Generation Z-ers aren’t coming to a workplace or college campus near you. They’re already there.
Generational expert and best-selling author David Stillman and his 16-year-old son, Jonah, were on the St. Paul campus on Tuesday presenting to St. Thomas students, faculty and staff about generations and the characteristics that define them, particularly the tens of millions of Generation Z-ers born from 1995-2012. Your quick mental math is right: The front of that generation is already 20, making their way through college and into the workplace.
Throughout their hour-long presentation, David (a Gen X-er) and Jonah sprinkled in anecdotes from their own lives to illustrate the differences in thinking between the up-and-coming generation and its predecessors. At one point they even turned to an instant smart phone poll so the audience could vote whether they sided with David or Jonah on an ongoing dispute centered on whether Skype was an acceptable substitute for attending a meeting in person. (While the results gave David a slight edge, he did have to concede that the person they were meeting with loved having Jonah there by Skype. The debate continues.)
With an entertaining style, alternating between playful ribbing and cooperative presenting, the Stillmans gave a wide-ranging breakdown on today’s generations and the up-and-coming influence of Generation Z. Here are five observations from their presentation.
Generations are a broad brush, but can be grouped by their collective experiences more than age.
Stillman pointed out that generational divides go a lot deeper than ages; they’re shaped in largest part by the events that characterized their formative years.

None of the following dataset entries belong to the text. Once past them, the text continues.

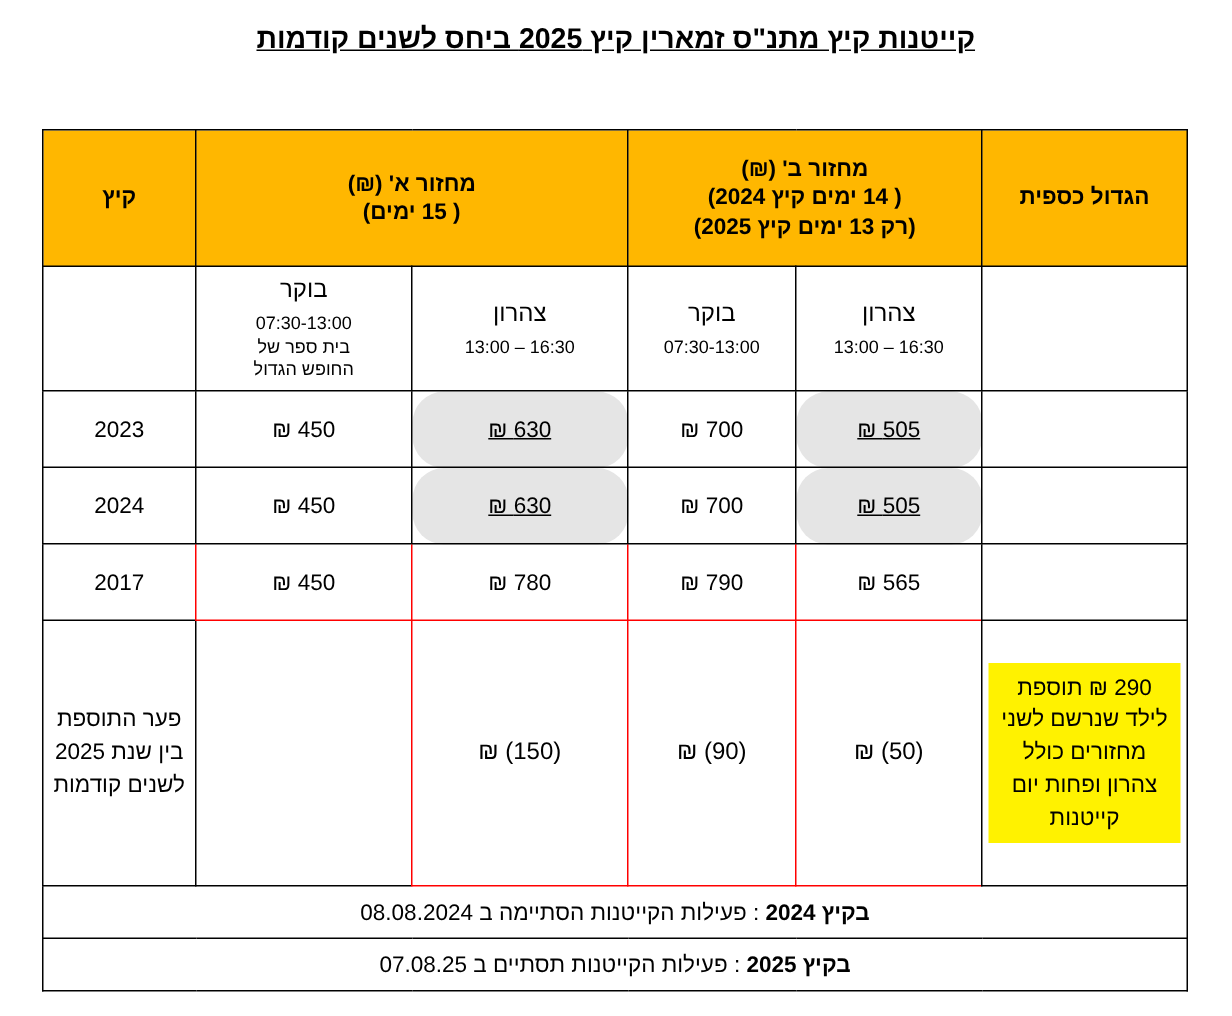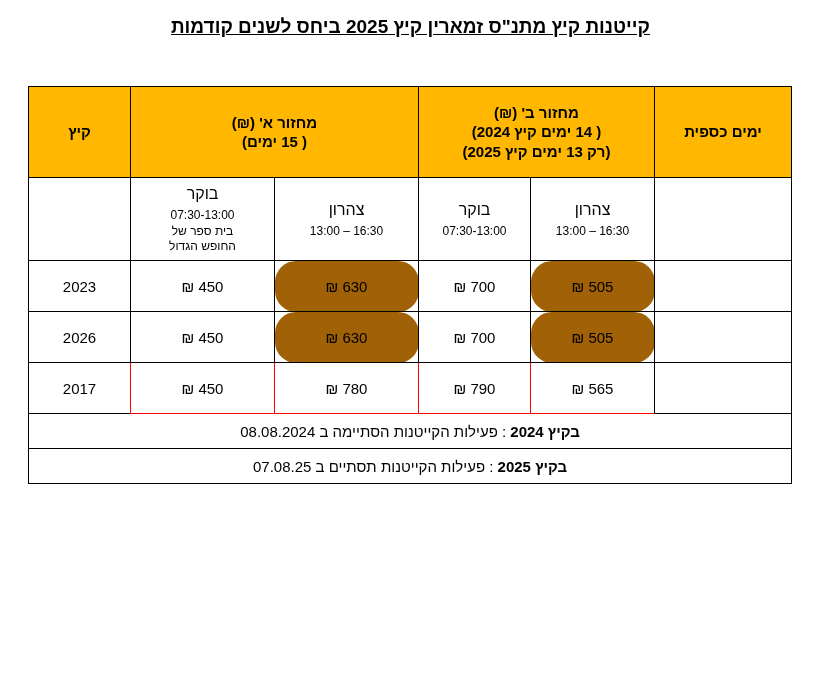"ימים כספית" td.hdr { text: ימים -> הגדול }
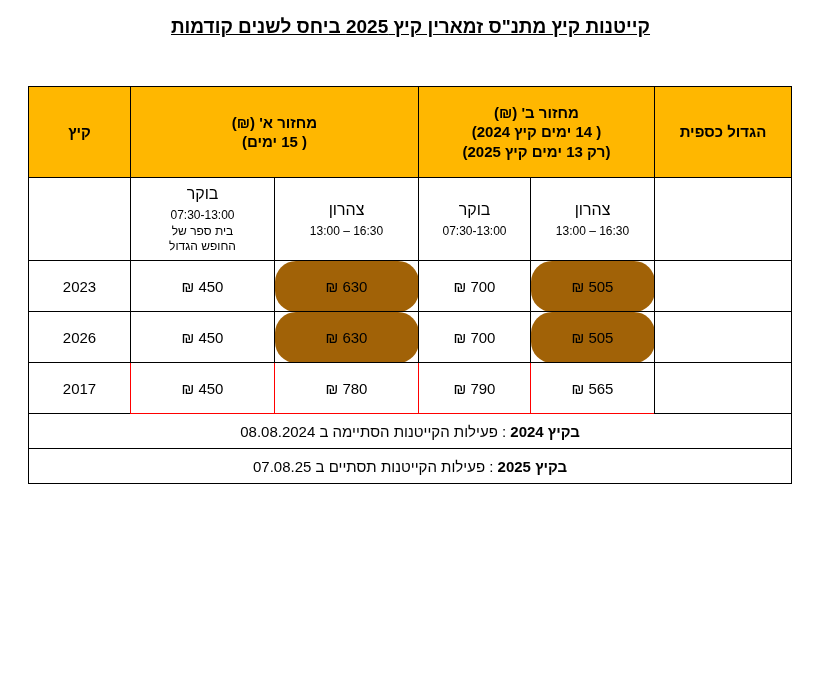"630 ₪" .blue { background: #a16207 -> #e5e5e5; text-decoration: none -> underline }
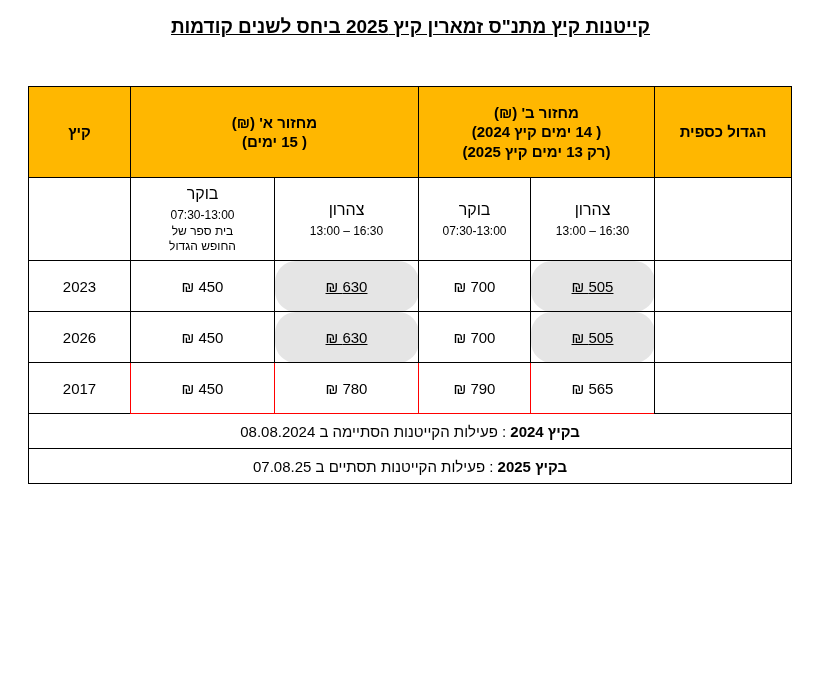"2026" td.yearcell { text: 2026 -> 2024 }
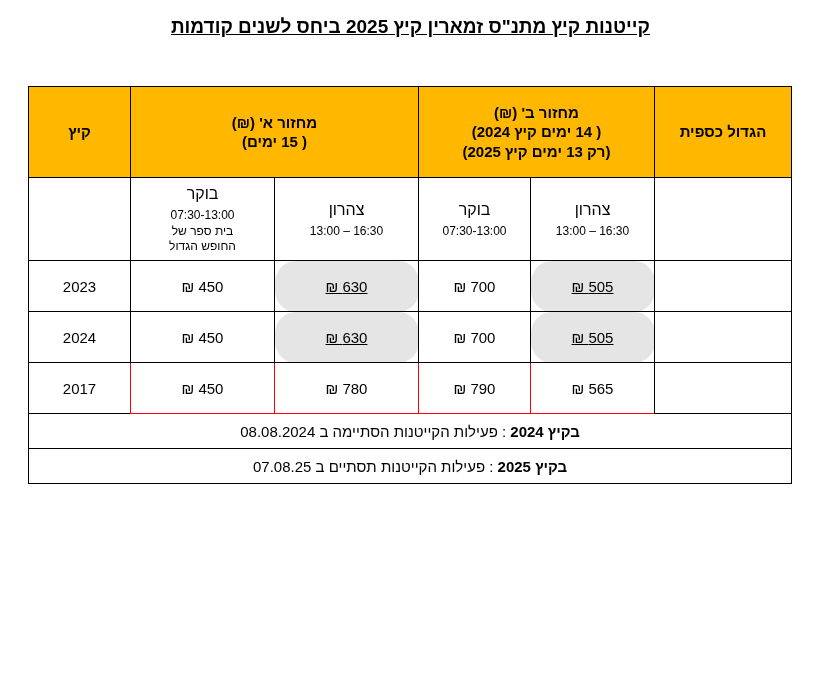"290 ₪ תוספת לילד שנרשם" tr.gap-row { html: none -> <tr> <td> <span>290 ₪ תוספת לילד שנרשם לשני מחזורים כולל צהרון ופחות יום קייטנות</span> </td> <td>(50) ₪</td> <td>(90) ₪</td> <td>(150) ₪</td> <td></td> <td>פער התוספת בין שנת 2025 לשנים קודמות</td> </tr> }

People do tend to get more entrenched in their generational values as they get older, too, so those major things that happen early stick.
The Baby Boomers (1946-64), for example, were the largest generation in history and had to fight to stand out among the crowd, making them competitive. Their formative years were marked by struggles through Vietnam, an assassinated president and civil rights divides. As they fought back to fix the wrongs of the troubled world they grew up in, they became a very idealistic group.
Generation Z-ers also are shaped by their experiences: They have come of age in a post-9/11 world of security threats, economic recessions and political division. But they have also come of age knowing a black president and now a viable female presidential candidate; more diversity than ever in our nation’s history; and access to more information than ever before. Their views and attitudes are shaped by this landscape of their formative years.
Generation Z is not an extension of the Millennial generation.
As the largest generation by far since the Baby Boomers, the Millennial generation has tended to hog the spotlight. It would be a mistake to let that continue and neglect attention toward the generation behind it.
“They’re nothing like the Millennials. Some similarities, maybe. But they’re really forging their own path … We have a whole new generation showing up,” David said. “As you learn more about these differences, please don’t go to this place where you’re trying to figure out who’s right or wrong. Don’t judge Gen Z about who’s better or worse. The only thing to do is embrace how they’re different.”
Generation Z lives in a 'phigital' world.
For those born in the late '90s and 2000s, the lines between the physical and digital worlds have been erased. Technology has been such a ubiquitous part of life for them that it is not accepted that technology itself is a good thing; it’s all about what it does, whether it works and whether it’s effective.
At the same time, this younger group prefers face-to-face communication more than any other. When asked what type of communication Gen Z-ers preferred between email, phone, texting or face-to-face, 96 percent of the audience guessed texting. The Stillmans' nationwide research polls found 82 percent of Gen Z-ers prefer face-to-face communication above all else.
Generation Z is used to having things hyper-custom.
Jonah put it this way: “We Gen Z-ers have been building our personal brands our whole life.” It’s all about choice: Social media has allowed them to customize what they show the world; they consume their news by selecting specifically what sources to get it from; and their music choices are based not on whole albums, but specific songs.
With education, this attitude is reflected in the growing numbers of personalized majors. Professionally, this attitude is reflected by the desire for input and control of their different roles and career paths. The cookie-cutter approach of climbing the corporate ladder isn’t as appealing as the opportunity to change and shape their impact over time.
FOMO is a real thing, but you can DIY with just about anything.
If you didn’t know FOMO stood for Fear of Missing Out, you already might be trailing in your acronym vocabulary. Coming up in an age of constant access to information, it’s perhaps no surprise that Gen Z-ers tend to feel the need to be connected (See: constant refreshing of the Twitter feed.)
Professionally and academically, it’s important to understand that 75 percent of Generation Z-ers would be interested in multiple roles in one place of employment. Doing just one thing means there are other things out there you’re missing. The same idea holds in place for Z-ers desire for not just transparency from schools and employers, but frequency. (“The idea of quarterly updates,” Jonah said, “Won’t fly.”)
Doing it yourself comes a lot more naturally to someone who knows the solution to practically everything can be found online. There is nothing you can’t do. So it is that 17 percent of Gen Z-ers said they want to own their own business (up 11 percent from the Millennial generation), which can be traced to the 32 percent of Gen Z-ers who had a parent own their own business. The power of, “I got this,” is there.